**Your objective:** In the records that follow, locate every line with "info" and extract it.

**Available data:**
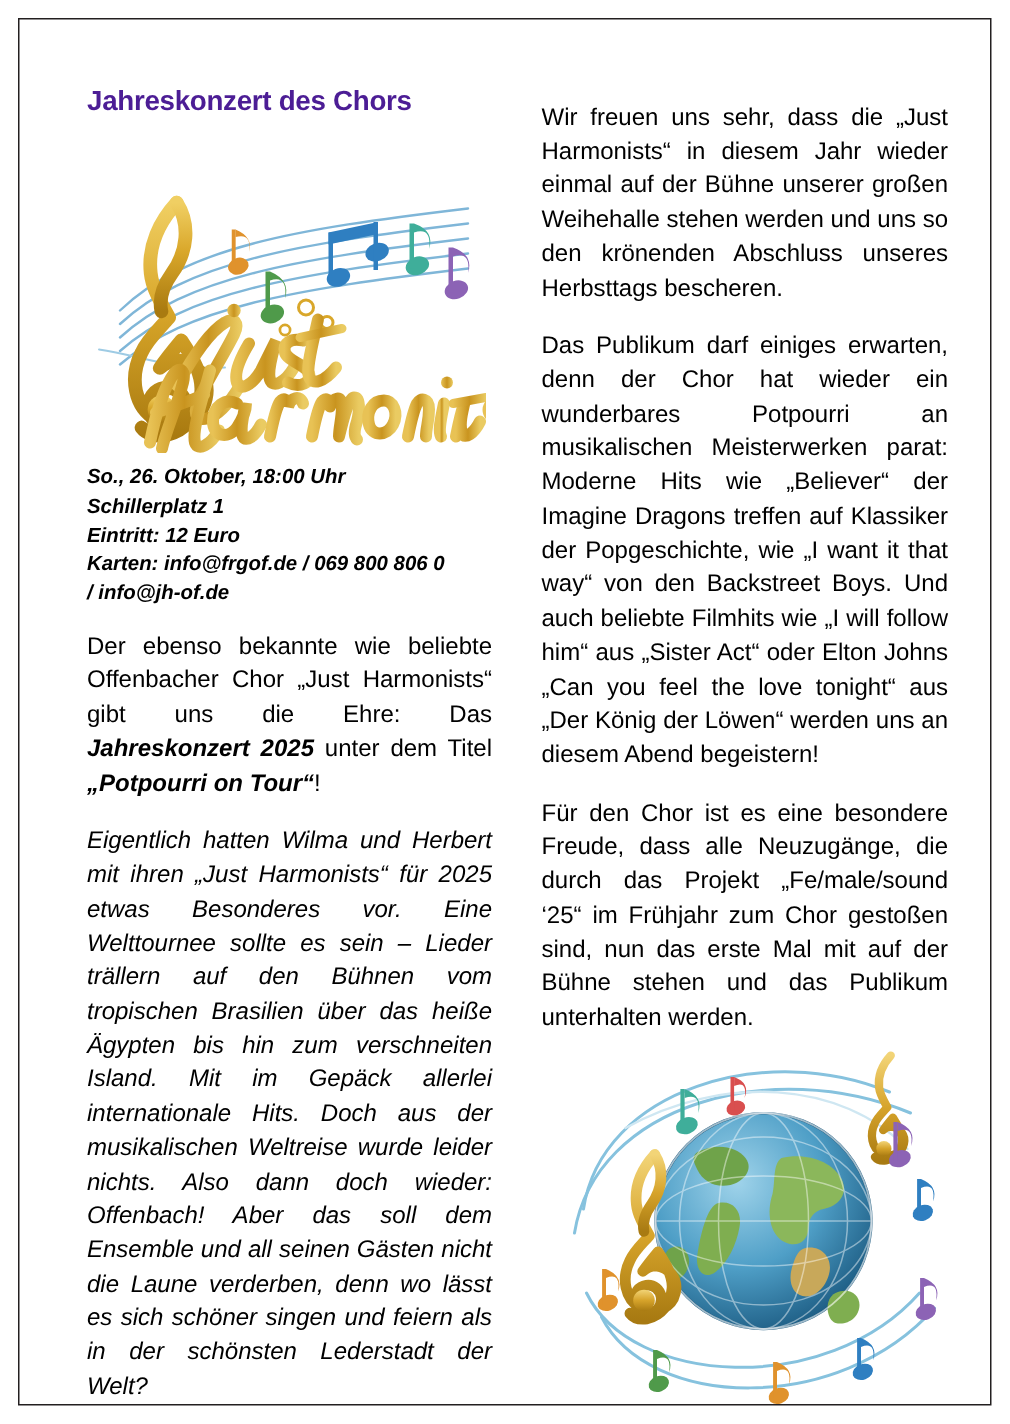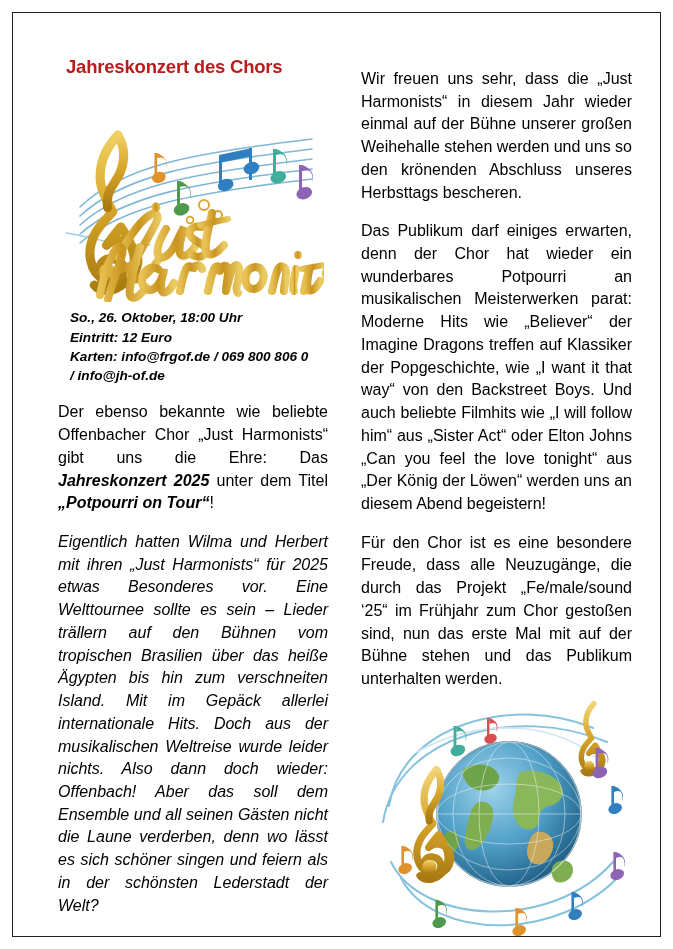--- a/index.html
+++ b/index.html
@@ -52,9 +52,9 @@
     font-size: 18.5px;
     font-weight: bold;
     letter-spacing: -0.2px;
-    margin: 0 0 10px 8px;
+    margin: 0 0 10px 0;
     line-height: 1.15;
-    color: #b91c1c;
+    color: #4c1d95;
   }
 
   

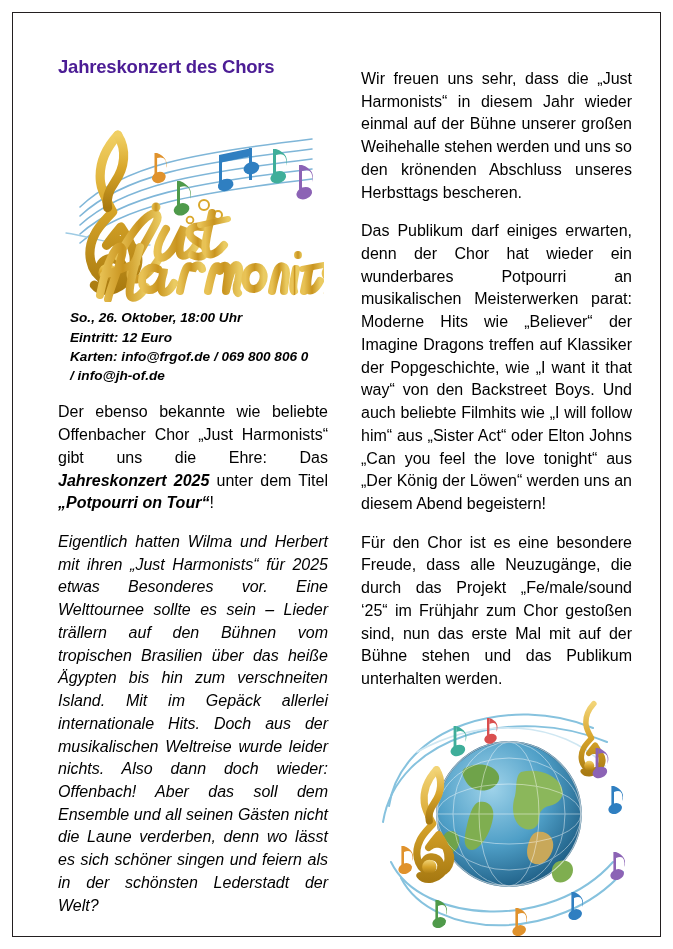--- a/index.html
+++ b/index.html
@@ -75,7 +75,7 @@
     line-height: 1.42;
     margin: 6px 0 0 0;
   }
-  .details div { white-space: nowrap; margin-left: 12px; }
+  .details div { white-space: nowrap; }
 
   
   .para {

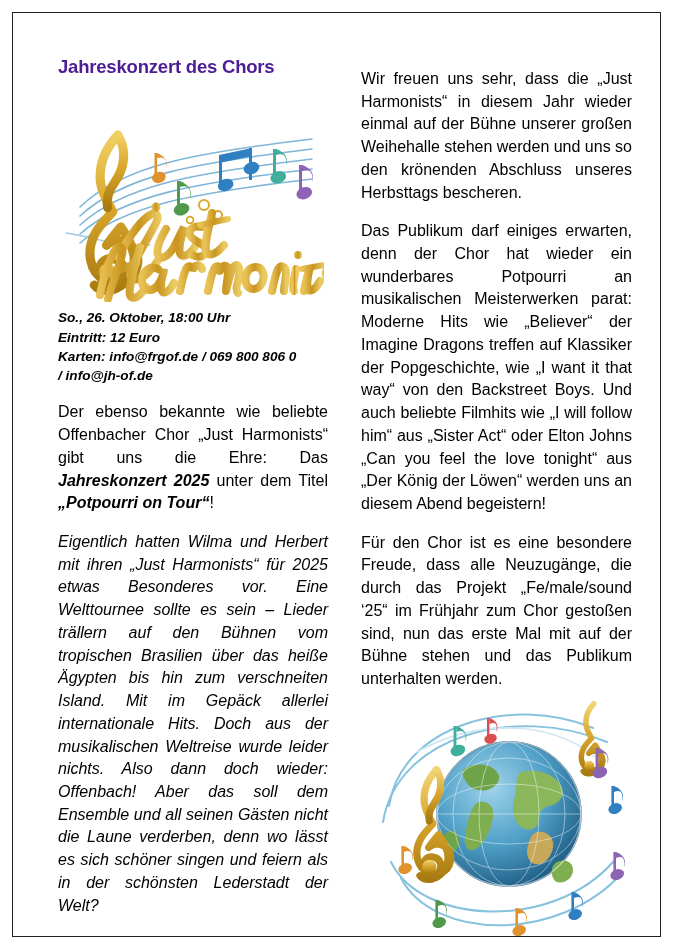--- a/index.html
+++ b/index.html
@@ -219,6 +219,7 @@
 
       <div class="details">
         <div>So., 26. Oktober, 18:00 Uhr</div>
+        <div>Schillerplatz 1</div>
         <div>Eintritt: 12 Euro</div>
         <div>Karten: info@frgof.de / 069 800 806 0</div>
         <div>/ info@jh-of.de</div>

**Result below:**
         <div>Karten: info@frgof.de / 069 800 806 0</div>
         <div>/ info@jh-of.de</div>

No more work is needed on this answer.